▶ _Dataset content_:

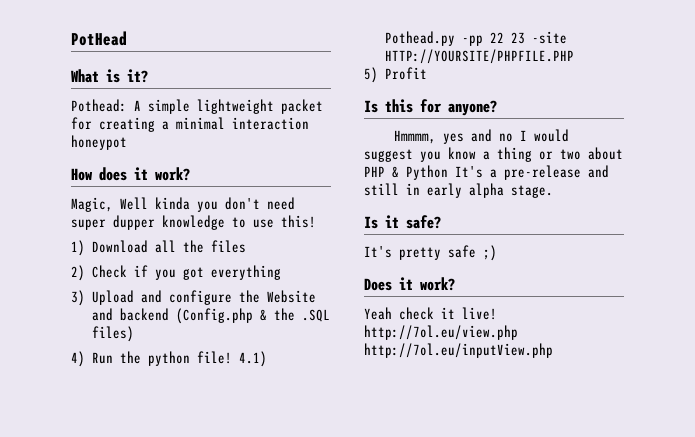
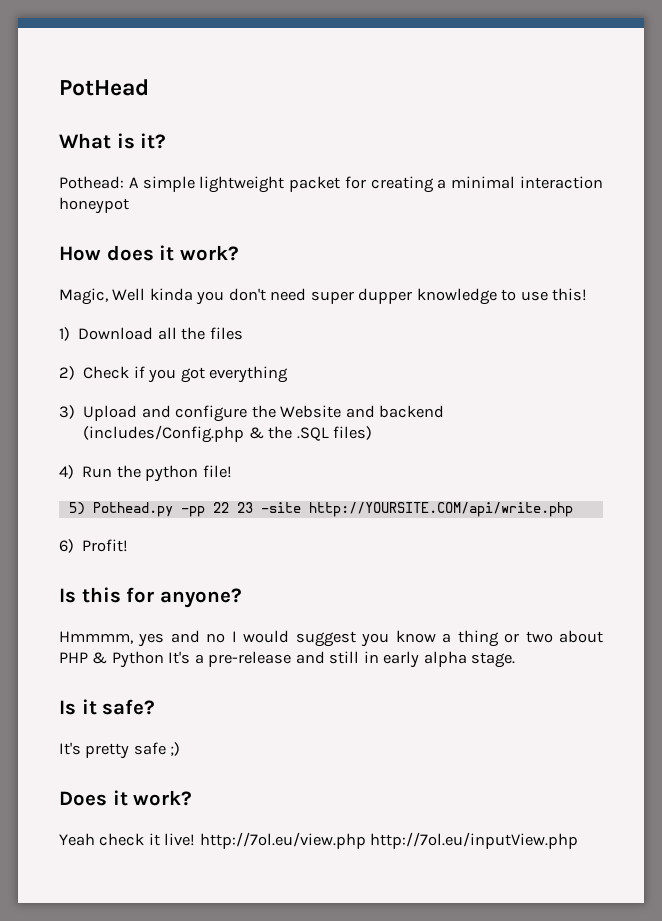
[176,308,254,324] (Config.php -> [83,425,245,443] (includes/Config.php
[239,351,268,367] 4.1) -> [68,502,85,515] // 5)
[385,49,575,64] [364,67,428,83] HTTP://YOURSITE/PHPFILE.PHP // 5) Profit -> [309,502,574,517] [59,539,129,553] http://YOURSITE.COM/api/write.php // 6) Profit!

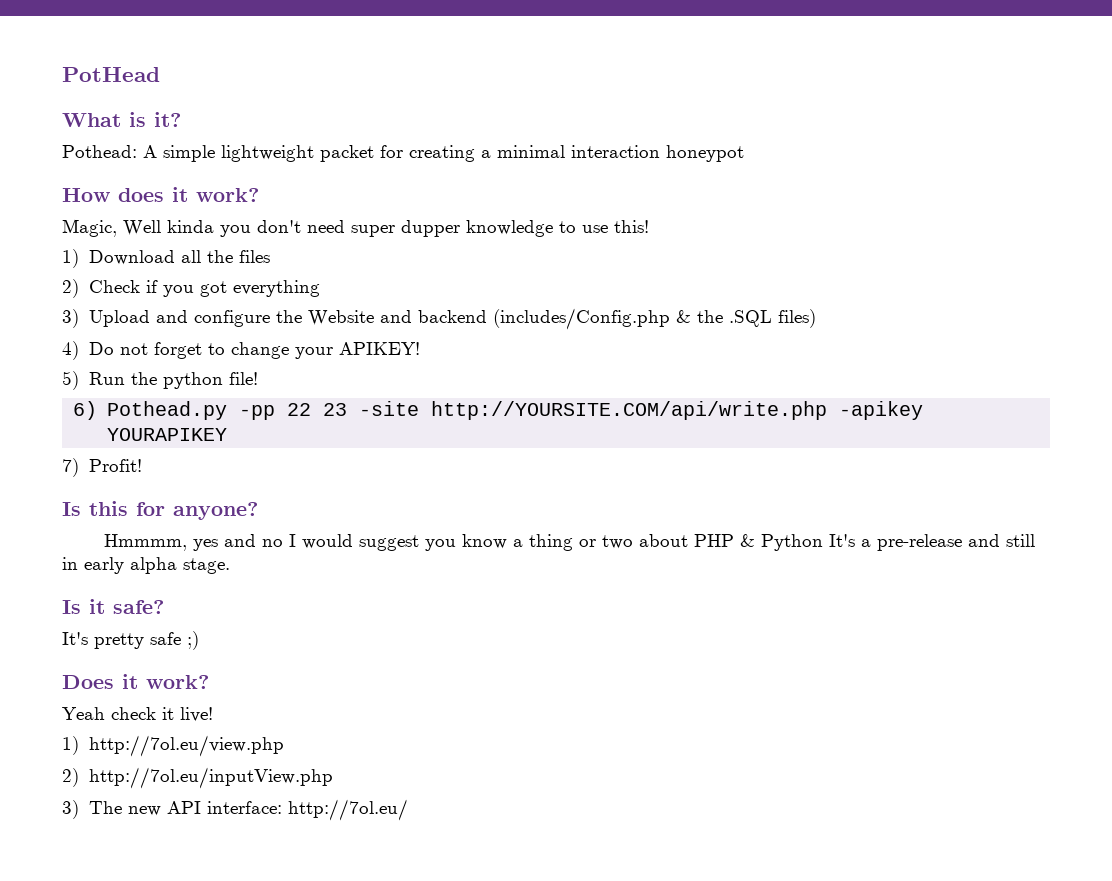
(74, 472) none -> [88,342,420,359] [62,371,79,390] Do not forget to change your APIKEY! // 5)
[68,502,85,515] 5) -> [73,401,98,420] 6)
[59,539,74,553] // 6) -> [838,401,923,420] [106,428,227,441] [62,458,79,477] -apikey YOURAPIKEY // 7)
(196, 839) none -> [62,736,79,755] // 1)
(366, 840) none -> [62,768,79,787] // 2)
(579, 840) none -> [62,799,408,821] // 3) The new API interface: http://7ol.eu/

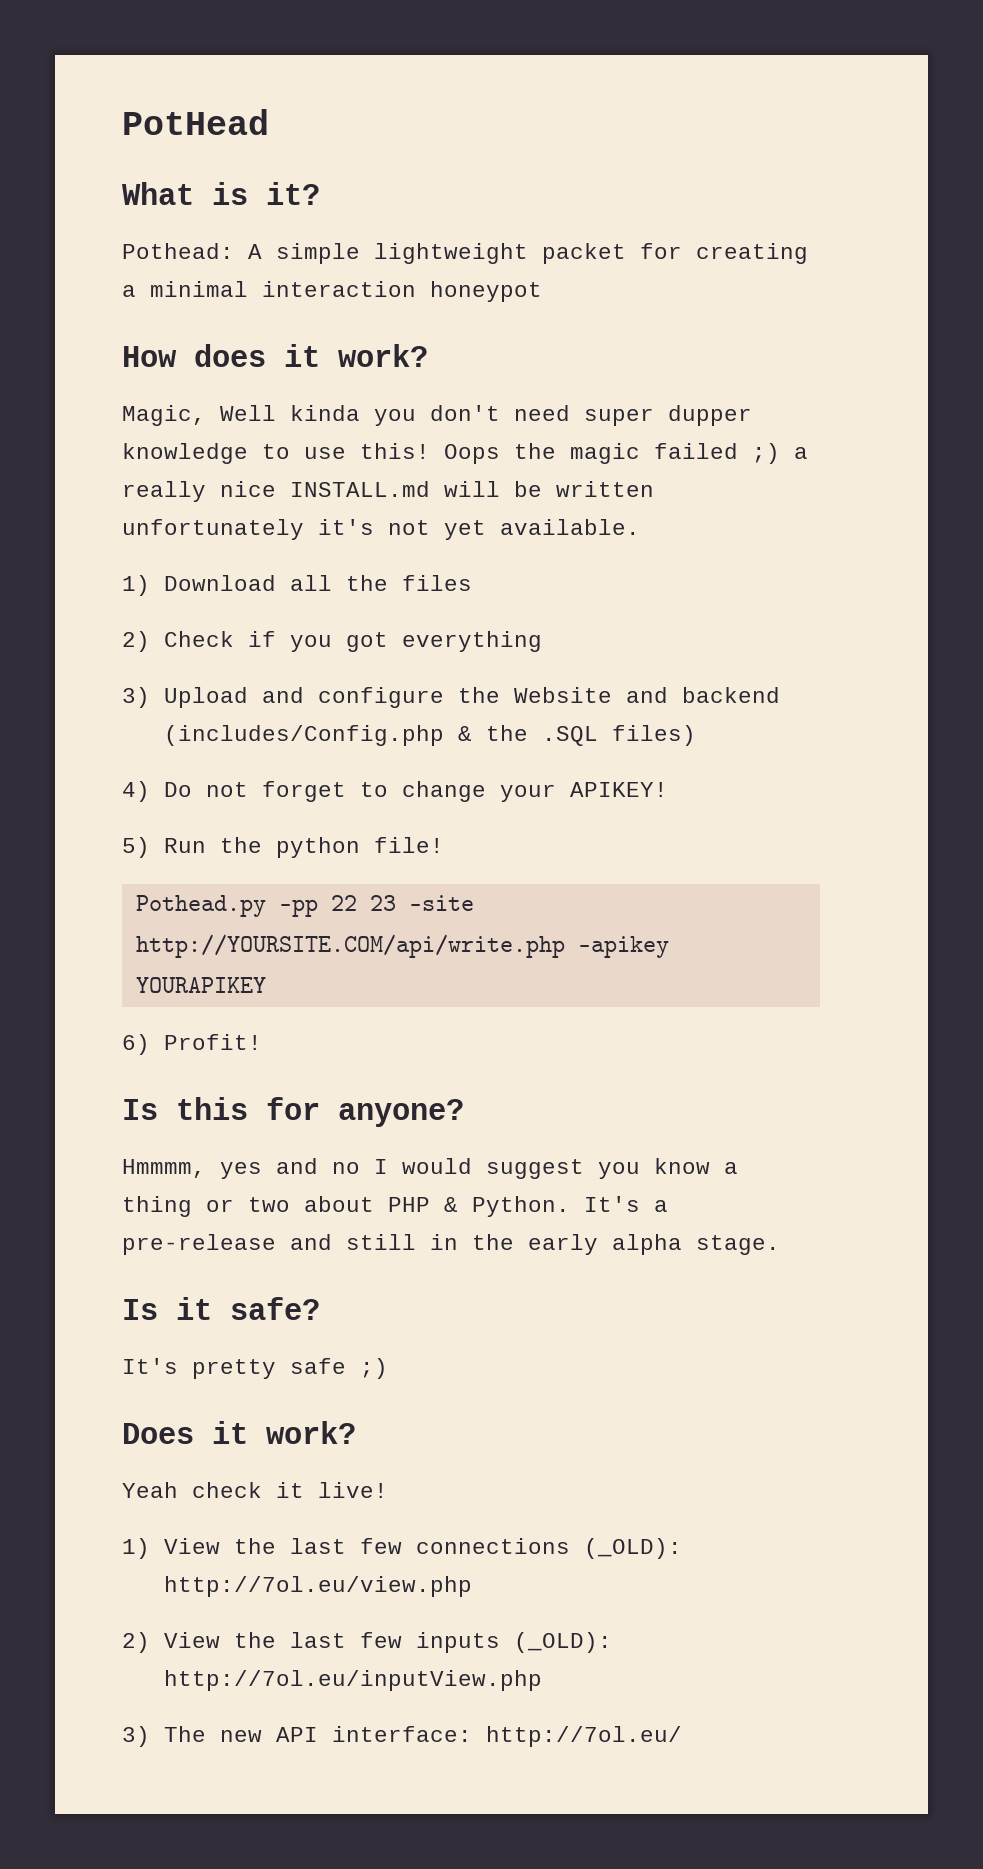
(649, 226) none -> [444,443,808,464] [122,481,654,502] [122,519,640,540] Oops the magic failed ;) a really nice INSTALL.md will be written unfortunately it's not yet available.
[73,401,98,420] 6) -> (445, 845) none
[62,458,79,477] 7) -> [122,1034,150,1055] 6)
[760,534,823,551] Python -> [472,1196,570,1217] Python.
(78, 563) none -> [472,1234,514,1250] the
[88,735,284,757] [62,768,79,787] http://7ol.eu/view.php // 2) -> [164,1538,683,1559] [164,1576,473,1597] [122,1632,613,1653] View the last few connections (_OLD): http://7ol.eu/view.php // 2) View the last few inputs (_OLD):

▶ _Exercise objective_: Your answer should be a precise transcript of the entries, minus the pictures.

▶ _Problem solution_:
[176,308,254,324] (Config.php -> [83,425,245,443] (includes/Config.php
[239,351,268,367] 4.1) -> [68,502,85,515] // 5)
[385,49,575,64] [364,67,428,83] HTTP://YOURSITE/PHPFILE.PHP // 5) Profit -> [309,502,574,517] [59,539,129,553] http://YOURSITE.COM/api/write.php // 6) Profit!

(74, 472) none -> [88,342,420,359] [62,371,79,390] Do not forget to change your APIKEY! // 5)
[68,502,85,515] 5) -> [73,401,98,420] 6)
[59,539,74,553] // 6) -> [838,401,923,420] [106,428,227,441] [62,458,79,477] -apikey YOURAPIKEY // 7)
(196, 839) none -> [62,736,79,755] // 1)
(366, 840) none -> [62,768,79,787] // 2)
(579, 840) none -> [62,799,408,821] // 3) The new API interface: http://7ol.eu/

(649, 226) none -> [444,443,808,464] [122,481,654,502] [122,519,640,540] Oops the magic failed ;) a really nice INSTALL.md will be written unfortunately it's not yet available.
[73,401,98,420] 6) -> (445, 845) none
[62,458,79,477] 7) -> [122,1034,150,1055] 6)
[760,534,823,551] Python -> [472,1196,570,1217] Python.
(78, 563) none -> [472,1234,514,1250] the
[88,735,284,757] [62,768,79,787] http://7ol.eu/view.php // 2) -> [164,1538,683,1559] [164,1576,473,1597] [122,1632,613,1653] View the last few connections (_OLD): http://7ol.eu/view.php // 2) View the last few inputs (_OLD):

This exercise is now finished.